Häusern, auf denen Hauswurz wuchs, sollte dies Glück bringen. An manchen Orten wurde geglaubt, dass es Unglück bringe, wenn eine Hauswurzrosette blühe, dass zum Beispiel ein Bewohner des Hauses in diesem Jahr sterbe. In anderen Gegenden heißt es, dass lange Blütentriebe anzeigen, dass der Familie ein wichtiges Ereignis bevorstehe, weiße Blüten einen Todesfall und rote ein freudiges Ereignis ankündeten. Wenn man weiß, dass der alte Kultivar von Sempervivum tectorum weißlich-blassrosa blüht, dürfte diese Zuordnung manchmal Schwierigkeiten gemacht haben. Im Tiroler/Allgäuer Vilstal hieß es, dass das Glück fortziehe, wenn man die Hauswurz vom Dach entferne.
In Johannes Hartliebs Das Buch aller verbotenen Kunst aus dem Jahr 1465 wird ein Hexensalbenrezept überliefert, eine Flugsalbe, bei der sechs Pflanzen verwendet wurden. Dort heißt es, dass am pfintztag barban Jouis, also „am Donnerstag der Bart Jupiters“ gesammelt werden sollte.[33]

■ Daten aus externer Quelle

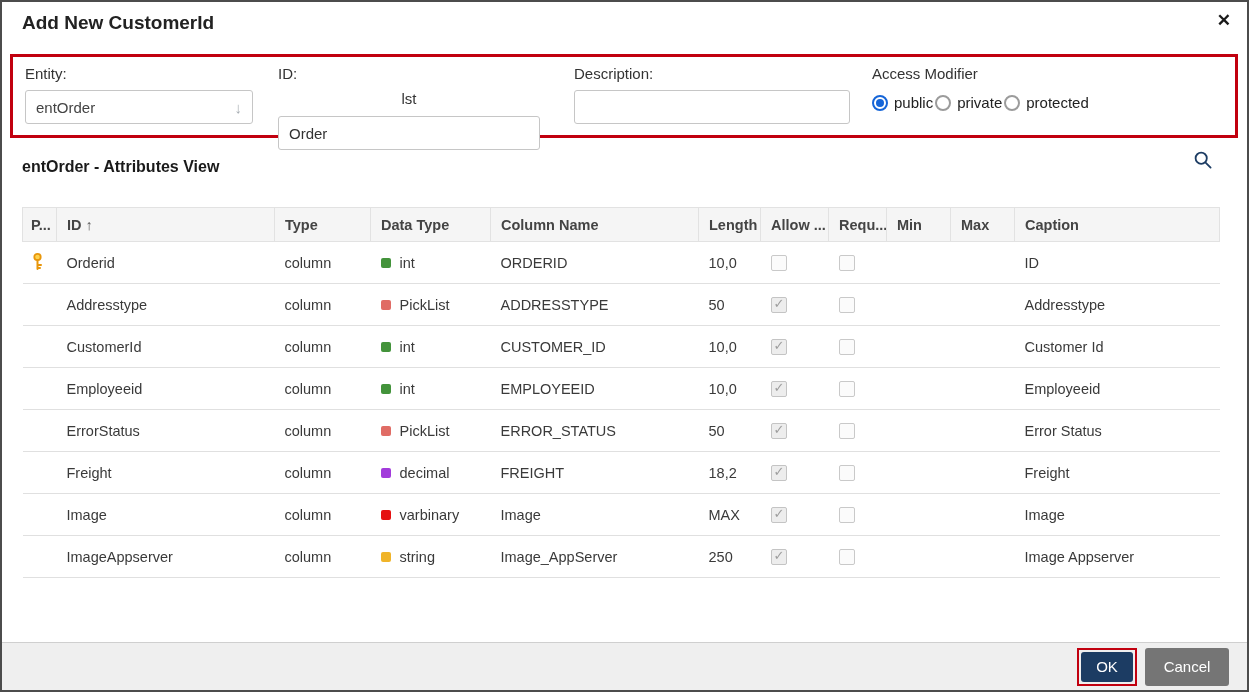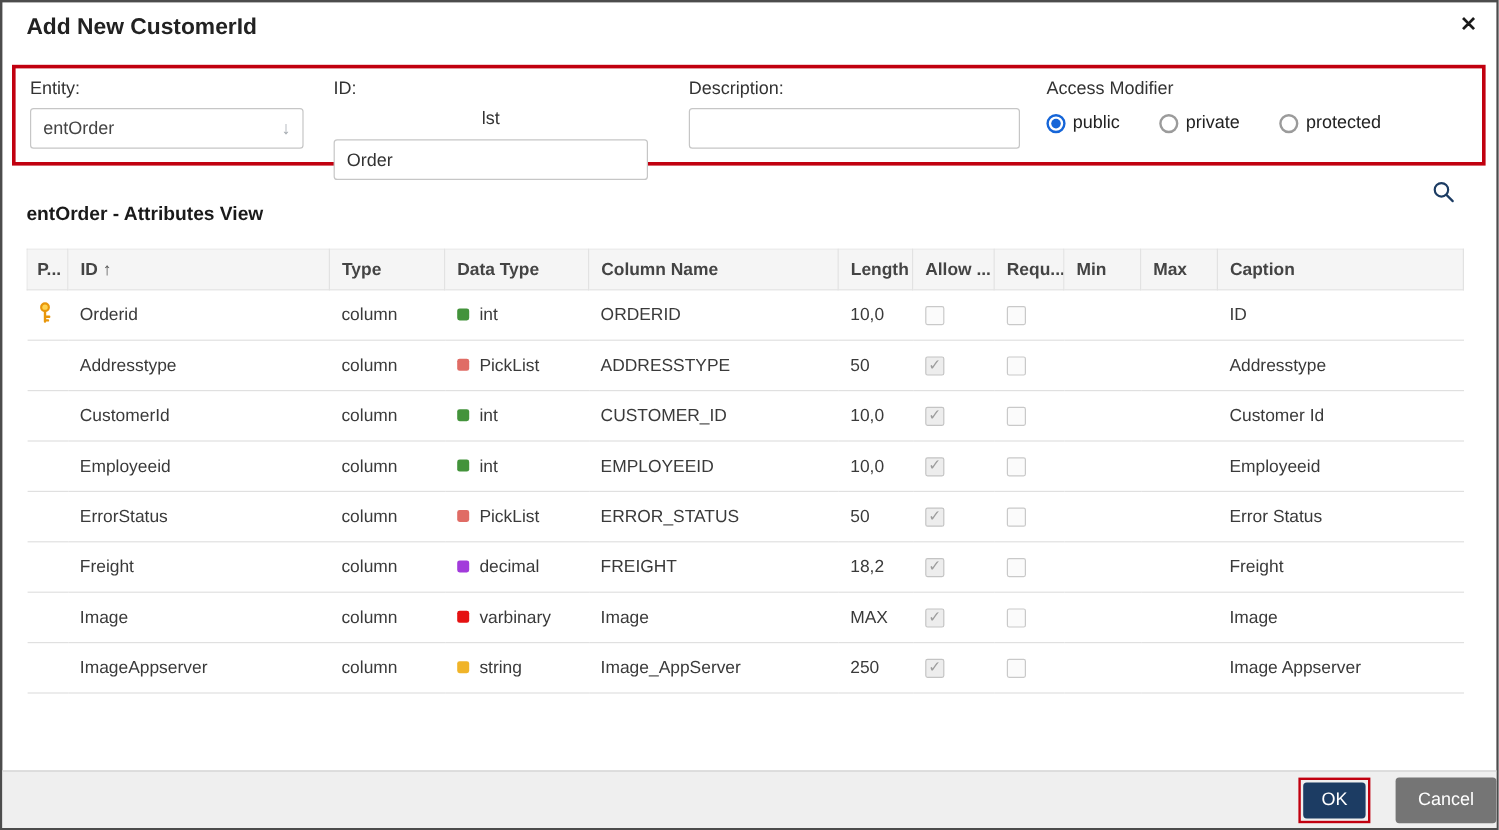--- a/index.html
+++ b/index.html
@@ -54,7 +54,7 @@
   .g-desc { left: 561px; }
   .desc-input { width: 276px; }
   .g-access { left: 859px; }
-  .radio-group { display: flex; align-items: center; gap: 33px; margin-top: 12px; }
+  .radio-group { display: flex; align-items: center; gap: 2px; margin-top: 12px; }
   .radio-opt { display: flex; align-items: center; gap: 6px; font-size: 15px; color: #222; cursor: pointer; }
   .radio {
     width: 16px; height: 16px; border-radius: 50%;

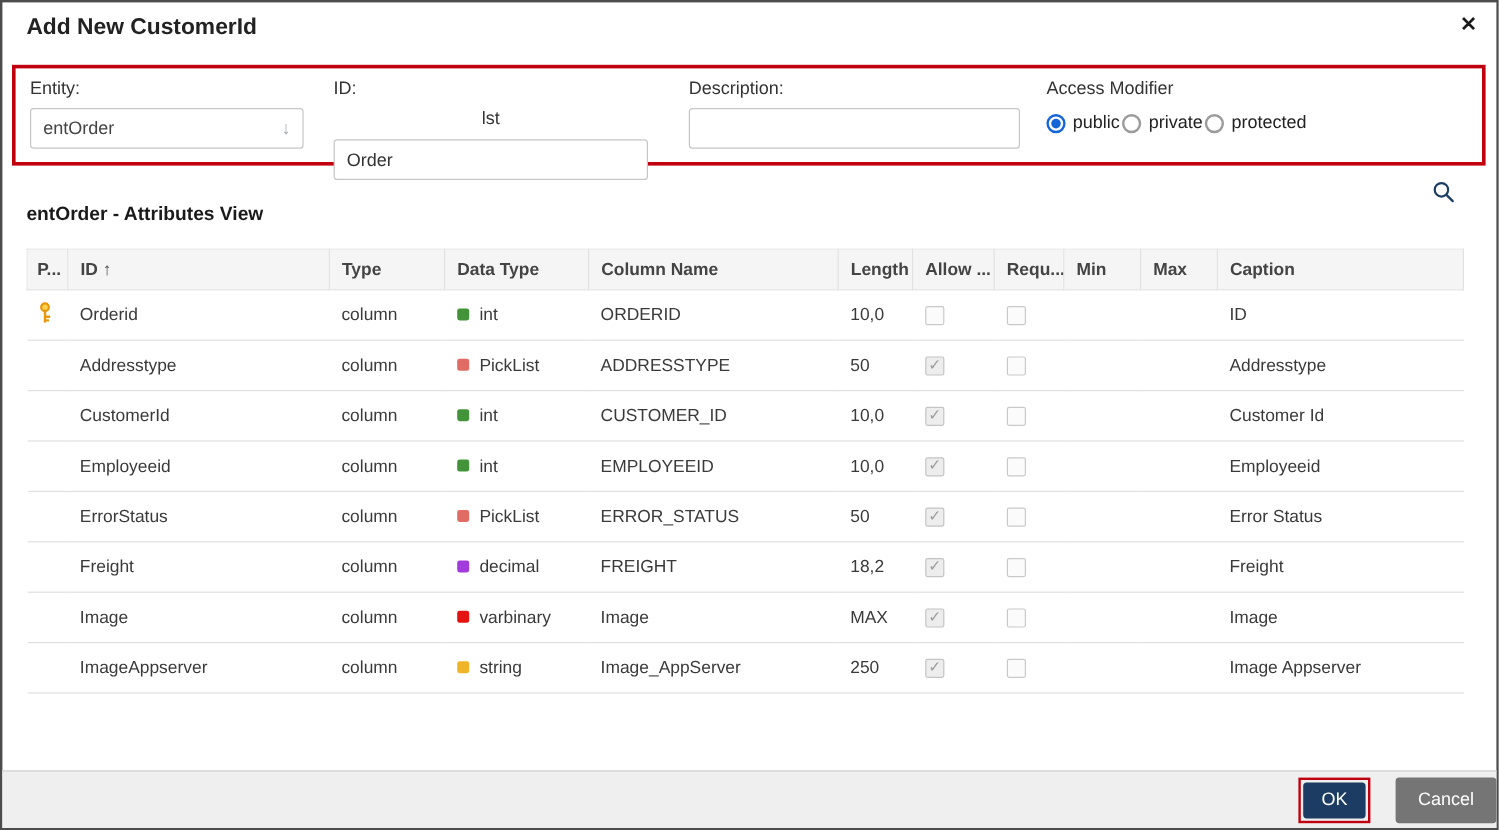--- a/index.html
+++ b/index.html
@@ -69,7 +69,7 @@
   
   .attr-title {
     position: absolute; left: 20px; top: 156px;
-    font-size: 16px; font-weight: bold; color: #1a1a1a; margin-top: 12px;
+    font-size: 16px; font-weight: bold; color: #1a1a1a;
   }
   .search-icon {
     position: absolute; right: 34px; top: 148px;

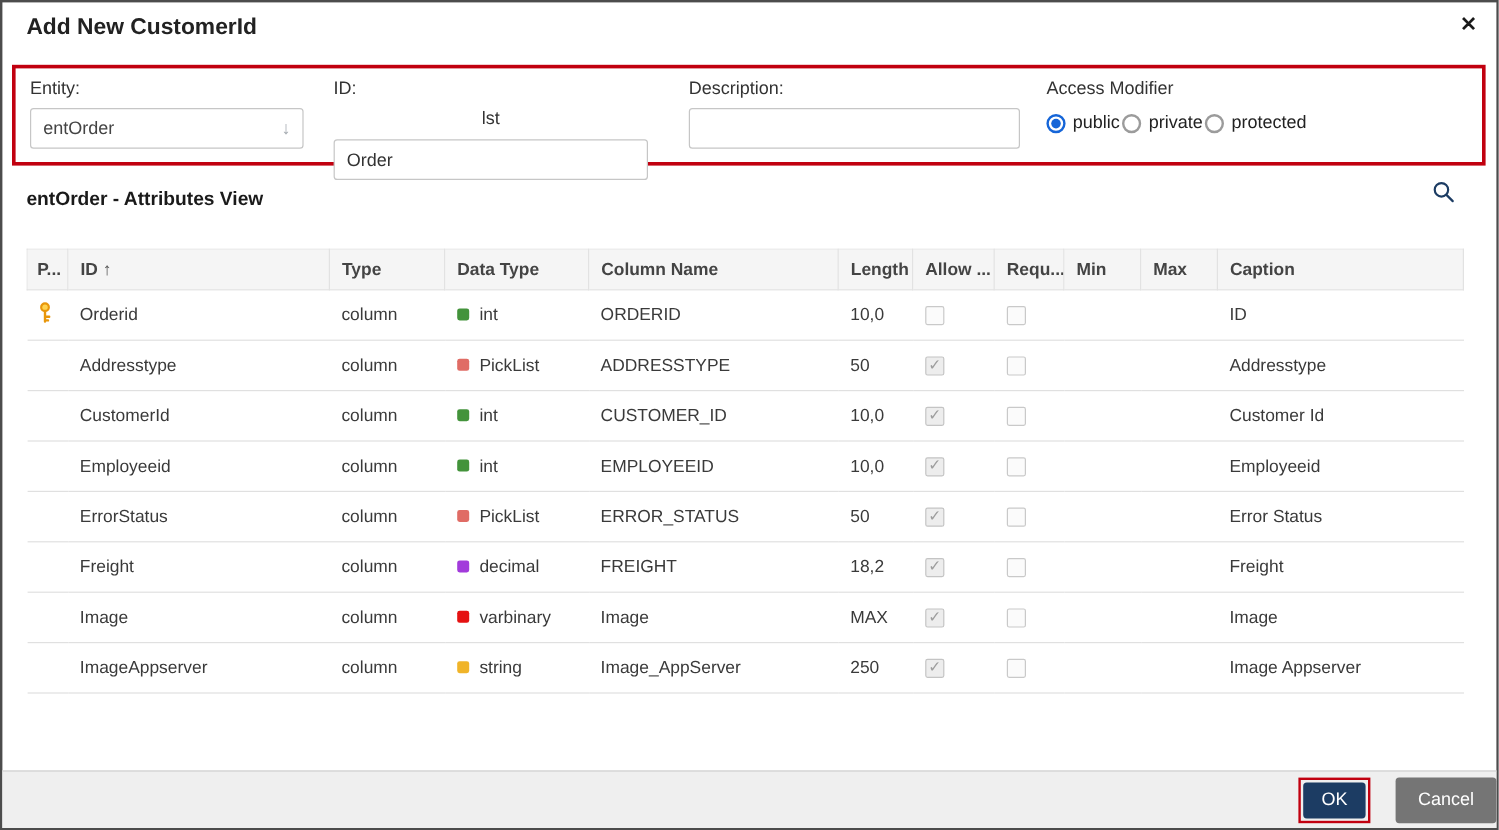--- a/index.html
+++ b/index.html
@@ -119,7 +119,7 @@
     position: absolute; left: 0; right: 0; bottom: 0; height: 48px;
     background: #efefef; border-top: 1px solid #cfcfcf;
     display: flex; align-items: center; justify-content: flex-end;
-    gap: 21px; 
+    gap: 8px; padding-right: 18px;
   }
   .ok-outline { border: 2px solid #c1000f; padding: 2px; display: inline-block; }
   .ok-btn {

Es hieß auch, dass der Hauswurzsaft die Haut schön mache und Sommersprossen vertreibe. Von einem auf die Haut applizierten Gemisch aus Hauswurzsaft, Gummi, rotem Arsenik und Alaun glaubten manche, man könne unter seinem Schutz glühendes Eisen anfassen. Hildegard von Bingen merkte an, dass Hauswurzgenuss bei Mann wie bei Frau Begierde entbrennen lasse. Für zeugungsunfähige Männer empfahl sie in Ziegenmilch eingelegte Hauswurz. Bei Taubheit solle man Hauswurzsaft zusammen mit Frauenmilch ins Ohr träufeln.

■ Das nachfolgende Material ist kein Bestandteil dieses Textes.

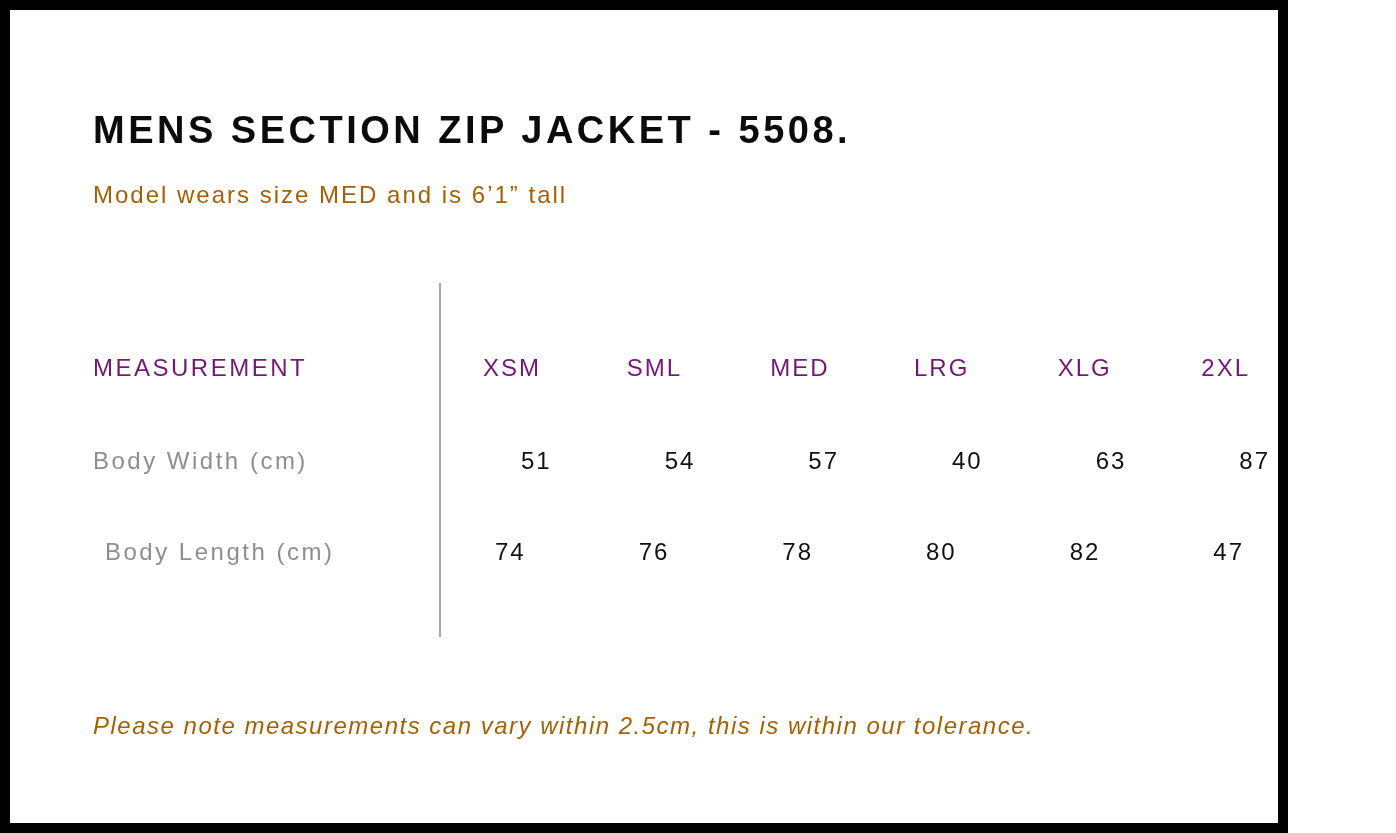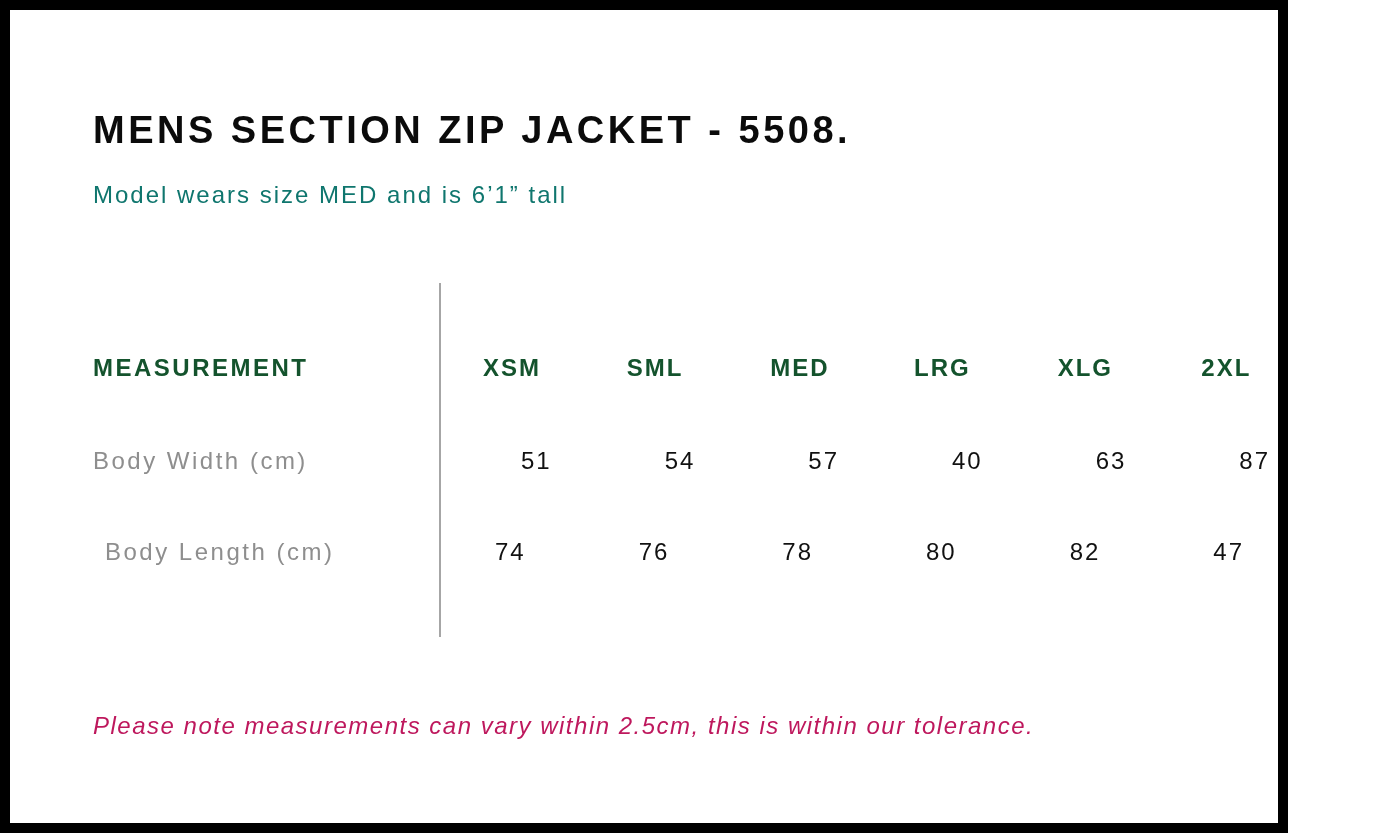--- a/index.html
+++ b/index.html
@@ -40,7 +40,7 @@
     margin: 0;
     font-size: 24px;
     line-height: 30px;
-    color: #0f766e;
+    color: #a16207;
     letter-spacing: 2px;
     white-space: nowrap;
   }

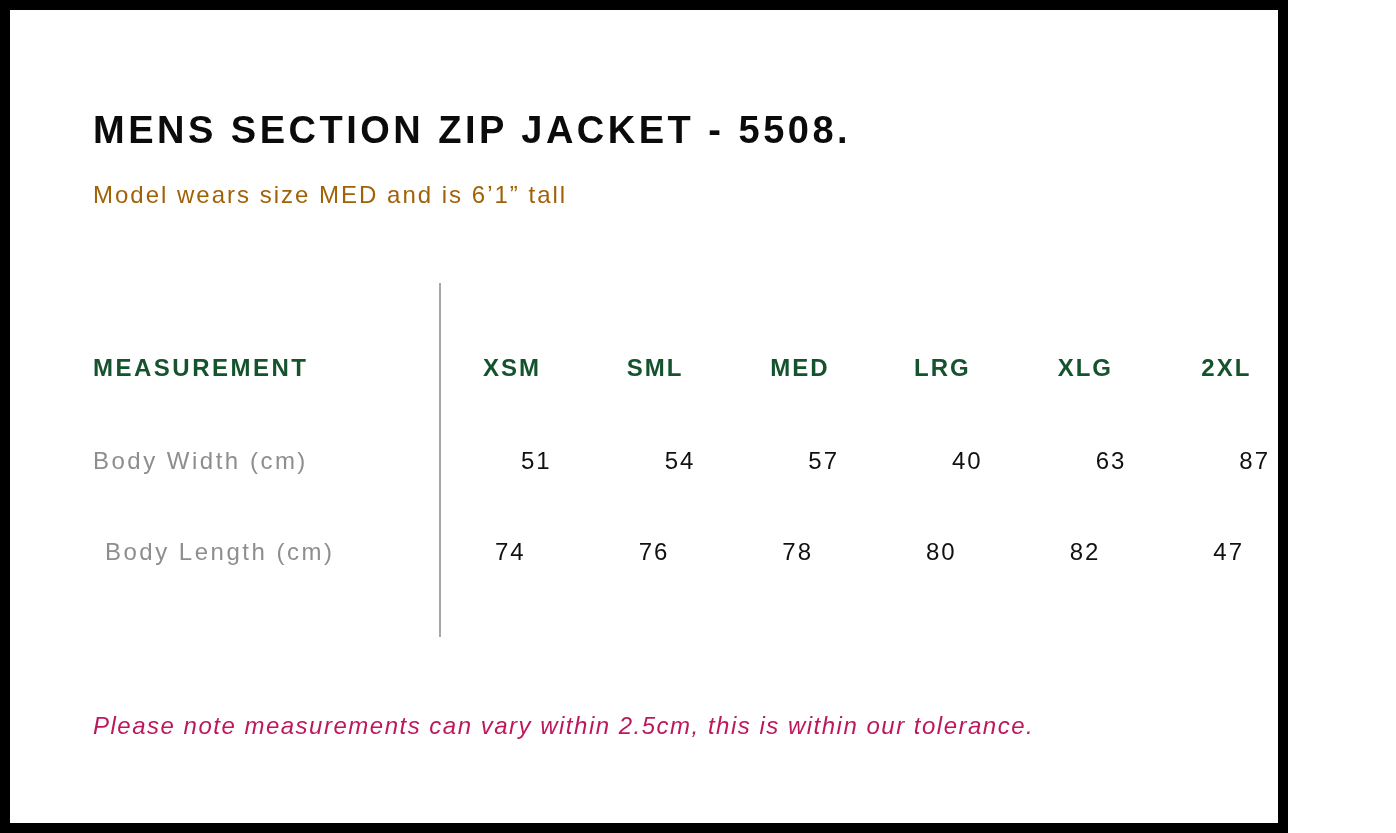--- a/index.html
+++ b/index.html
@@ -78,8 +78,8 @@
   .header-row { top: 342px; }
   .header-row .label-cell,
   .header-row .value-cell {
-    font-weight: bold;
-    color: #14532d;
+    font-weight: normal;
+    color: #701a75;
   }
   .data-row-1 { top: 435px; gap: 38px; }
   .data-row-2 { top: 526px; margin-left: 12px; }

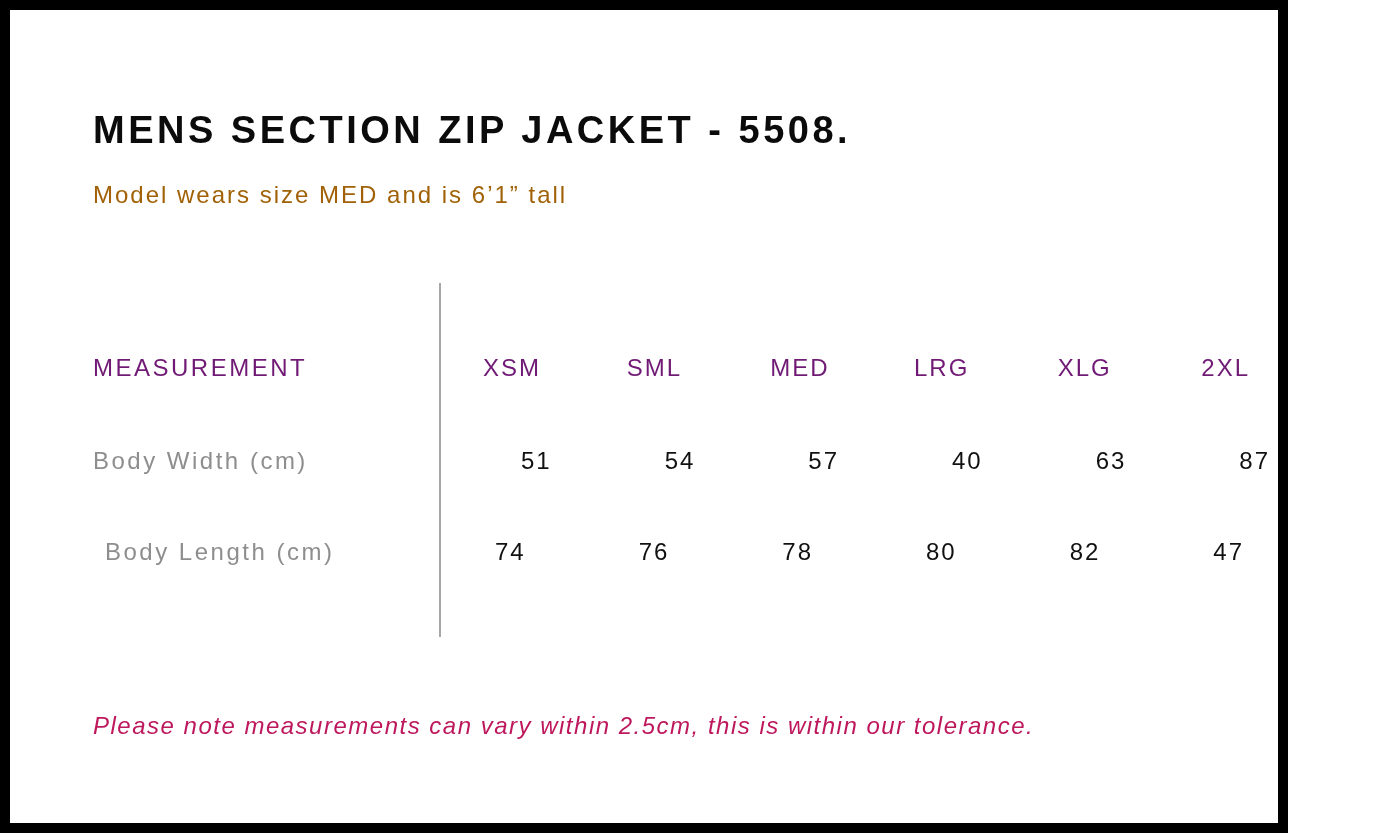--- a/index.html
+++ b/index.html
@@ -93,7 +93,7 @@
     font-size: 24px;
     line-height: 30px;
     font-style: italic;
-    color: #be185d;
+    color: #a16207;
     letter-spacing: 1.5px;
     white-space: nowrap;
   }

Arten und Sorten der Hauswurzen werden häufig auf Mauerkronen und zur Dachbegrünung eingesetzt, meistens Sempervivum tectorum und dessen Sorten und Hybriden. Es gibt viele Hauswurz-Liebhaber und -sammler. Dabei liegt das Hauptinteresse nicht nur auf der Ausbildung der Blüten, sondern auch in der Vielfalt der Rosettenformen und -färbungen. Hier kann man verschiedene Ausformungen der Blätter beobachten, wie rund oder spitz. Mittlerweile gibt es Rosetten in den mannigfaltigsten Farbschattierungen wie rot, gelb und orange, natürlich auch grün, aber auch fast schwarz. Jede dieser Farben verändert sich im Laufe der Jahreszeiten, am intensivsten im Frühling und Herbst, die Ausfärbung ist aber auch abhängig von trockenem und nährstoffarmen Standort. Viele Sorten tragen aber auch eine mehr oder weniger ausgeprägte Behaarung, die meist von der Spinnweb-Hauswurz herrührt.
Erste Züchtungen lassen sich etwa auf das Jahr 1920 datieren[34]. Inzwischen wurden mehr als 7000 Sorten gezüchtet. 1927 brachte die Staudengärtnerei Georg Arends die Züchtungen Beta und Alpha auf den Markt. Zwei Jahre später folgte Gamma. Jedes Jahr kommen neue Sorten hinzu, viele sehen sich sehr ähnlich. Für Hauswurz-Sorten gilt: einmal ohne Sortennamen, immer ohne Namen. In Deutschland haben sich Liebhaber der Gattung in der Fachgruppe „Sempervivum/Jovibarba“ innerhalb der „Gesellschaft der Staudenfreunde“ (GdS) zusammengefunden.[35]